*** Block opens ***

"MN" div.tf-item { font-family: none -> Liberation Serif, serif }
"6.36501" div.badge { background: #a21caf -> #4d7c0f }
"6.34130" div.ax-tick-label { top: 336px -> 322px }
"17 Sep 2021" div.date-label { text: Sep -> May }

*** Block closes ***
*** Block opens ***

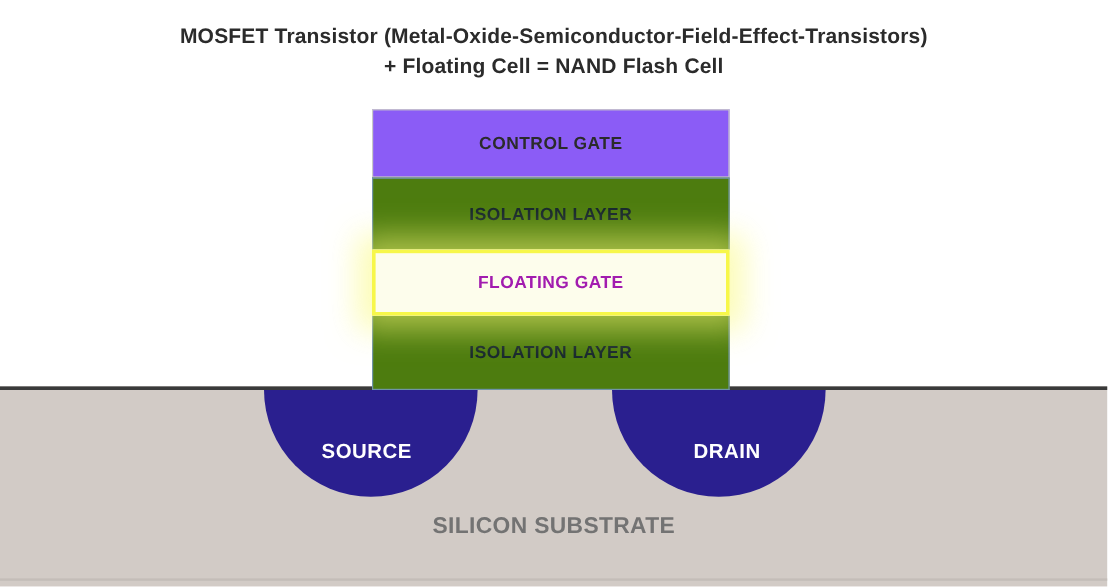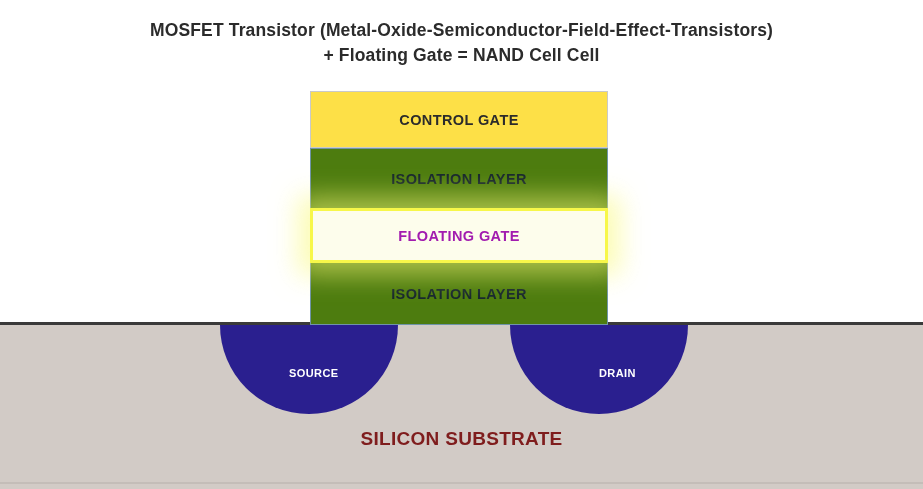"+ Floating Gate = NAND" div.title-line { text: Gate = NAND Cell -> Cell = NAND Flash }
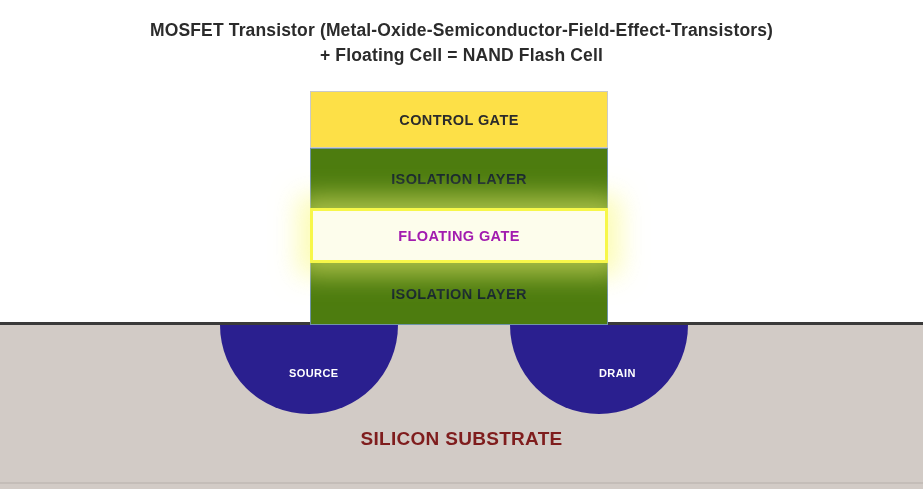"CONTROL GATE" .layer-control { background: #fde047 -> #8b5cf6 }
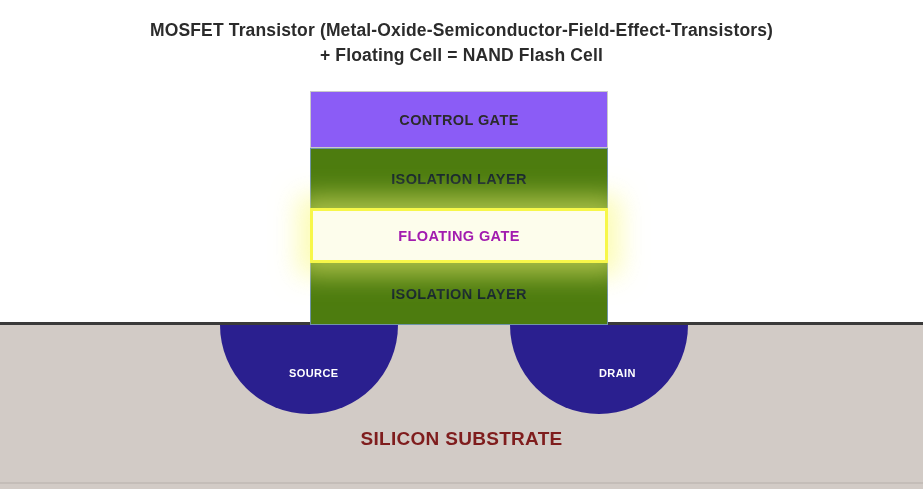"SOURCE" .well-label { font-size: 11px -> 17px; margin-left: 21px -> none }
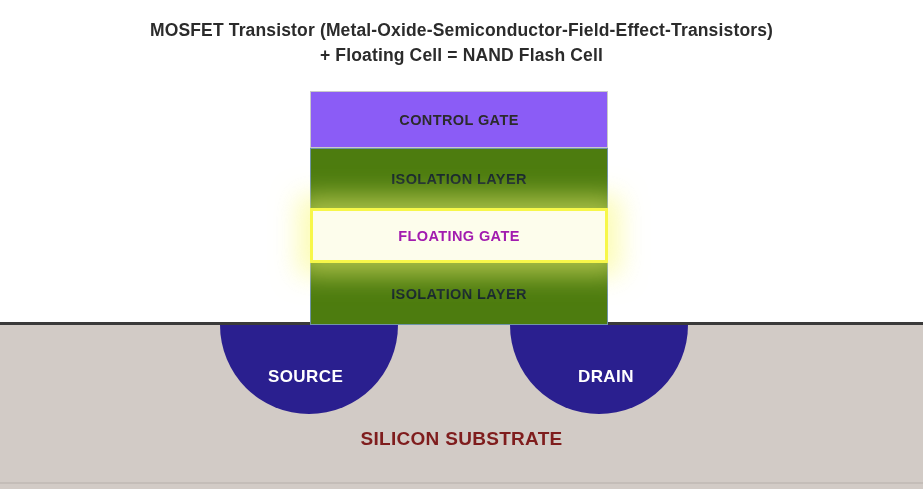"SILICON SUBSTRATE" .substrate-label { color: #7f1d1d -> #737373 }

*** Block closes ***
*** Block opens ***

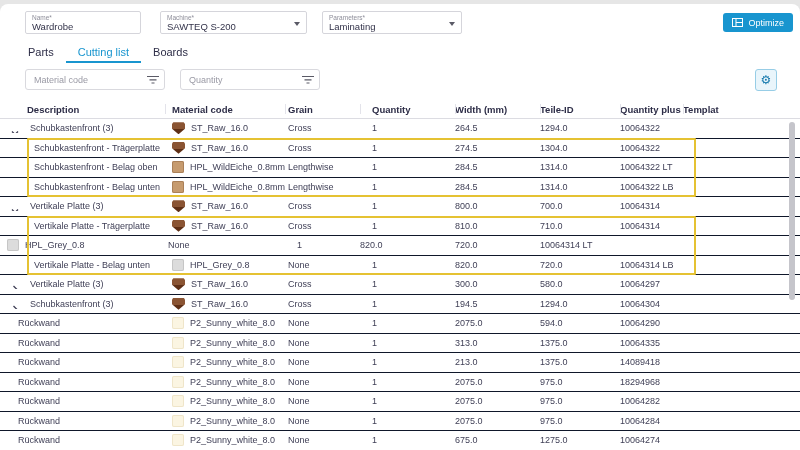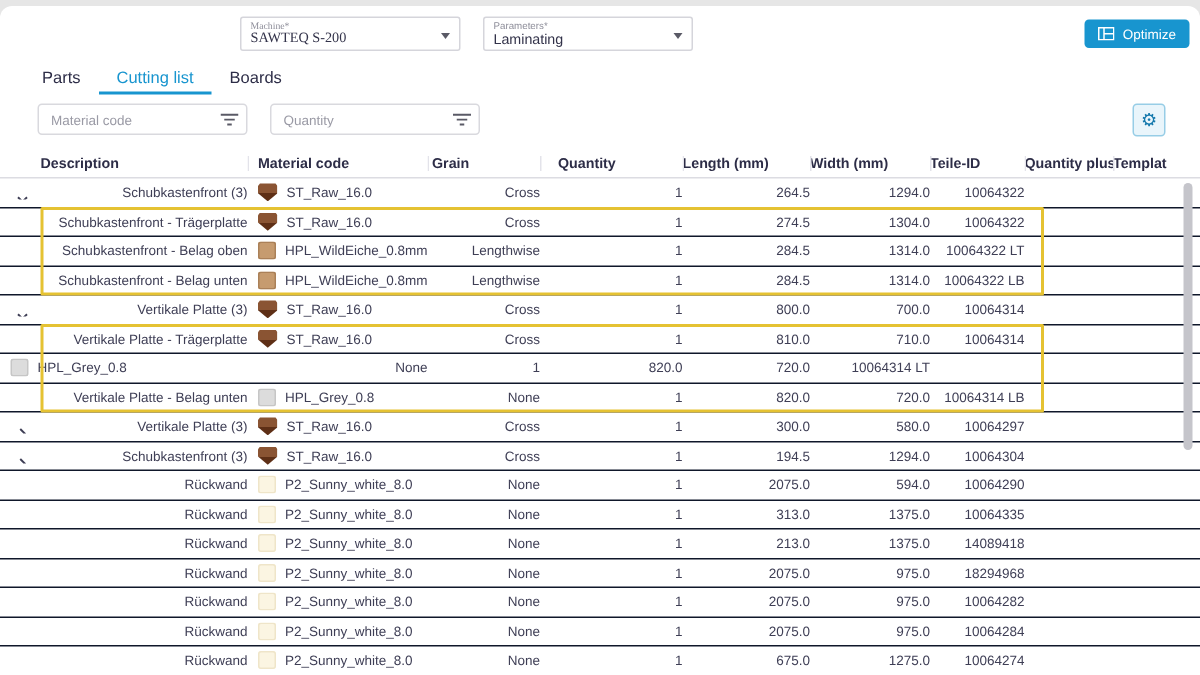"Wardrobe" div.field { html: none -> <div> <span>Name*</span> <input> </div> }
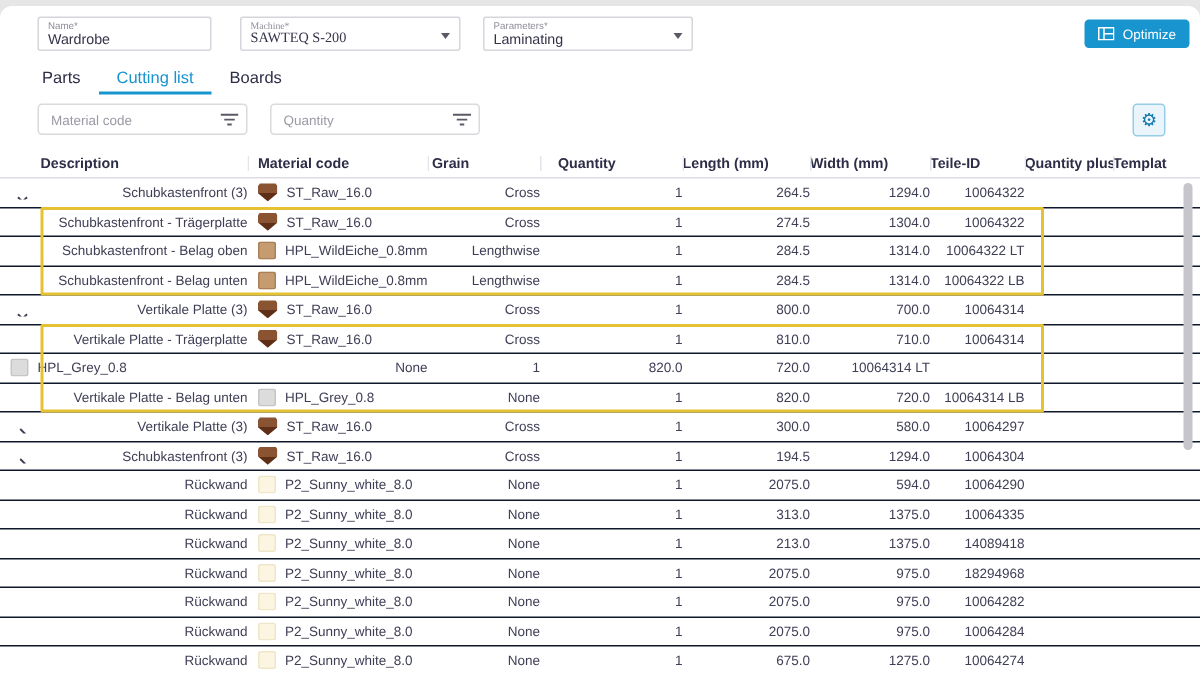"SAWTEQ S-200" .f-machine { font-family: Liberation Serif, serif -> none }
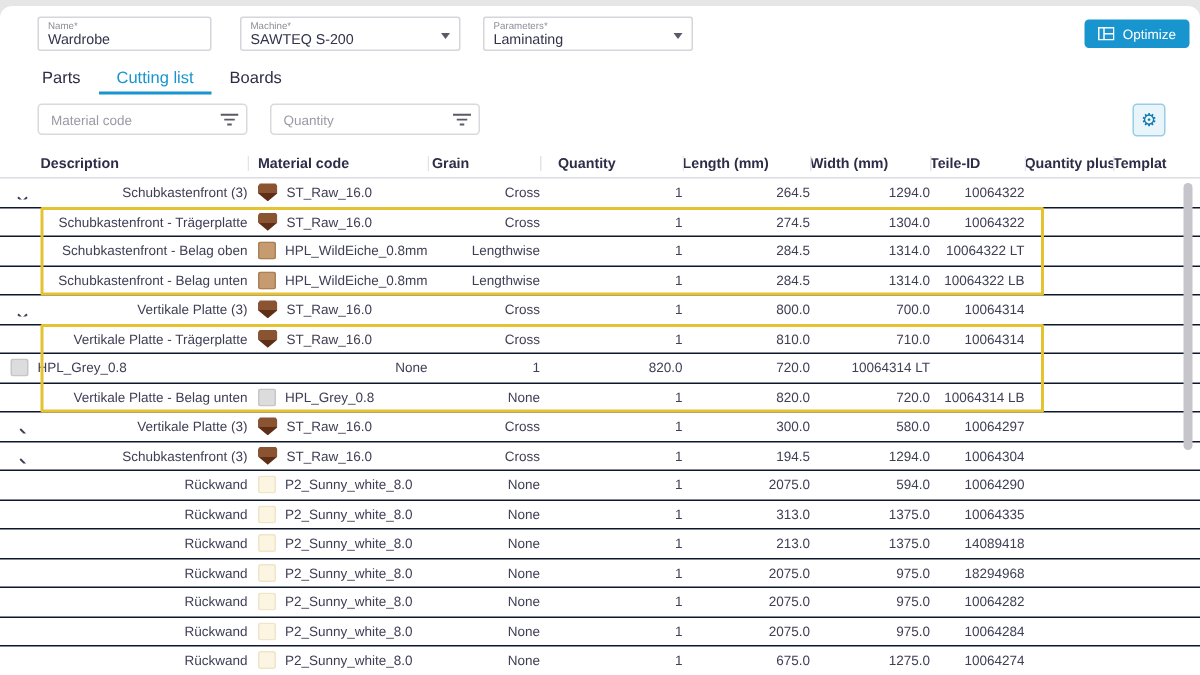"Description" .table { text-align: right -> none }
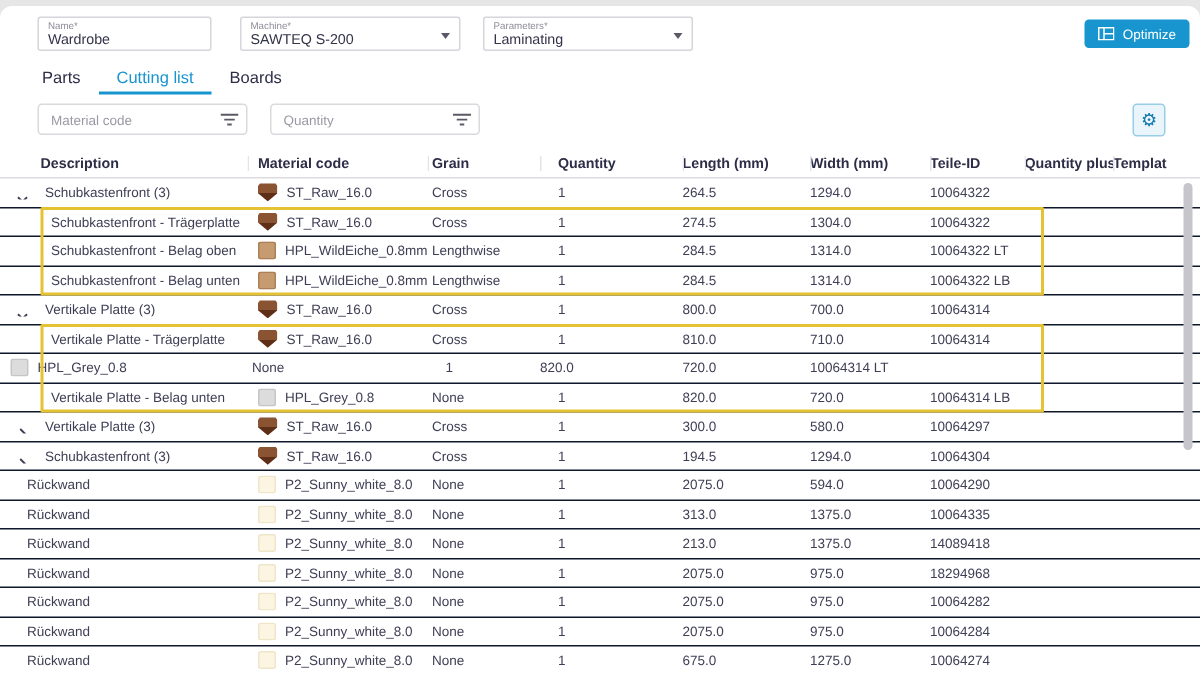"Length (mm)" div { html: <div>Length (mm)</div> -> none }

*** Block closes ***

* PROBLEM DESCRIPTION: Copy, exactly and only, the lines above that begin with the one containing "font-family: none ->" and finish with the one containing "text: Sep ->".

* WRITTEN ANSWER:
"MN" div.tf-item { font-family: none -> Liberation Serif, serif }
"6.36501" div.badge { background: #a21caf -> #4d7c0f }
"6.34130" div.ax-tick-label { top: 336px -> 322px }
"17 Sep 2021" div.date-label { text: Sep -> May }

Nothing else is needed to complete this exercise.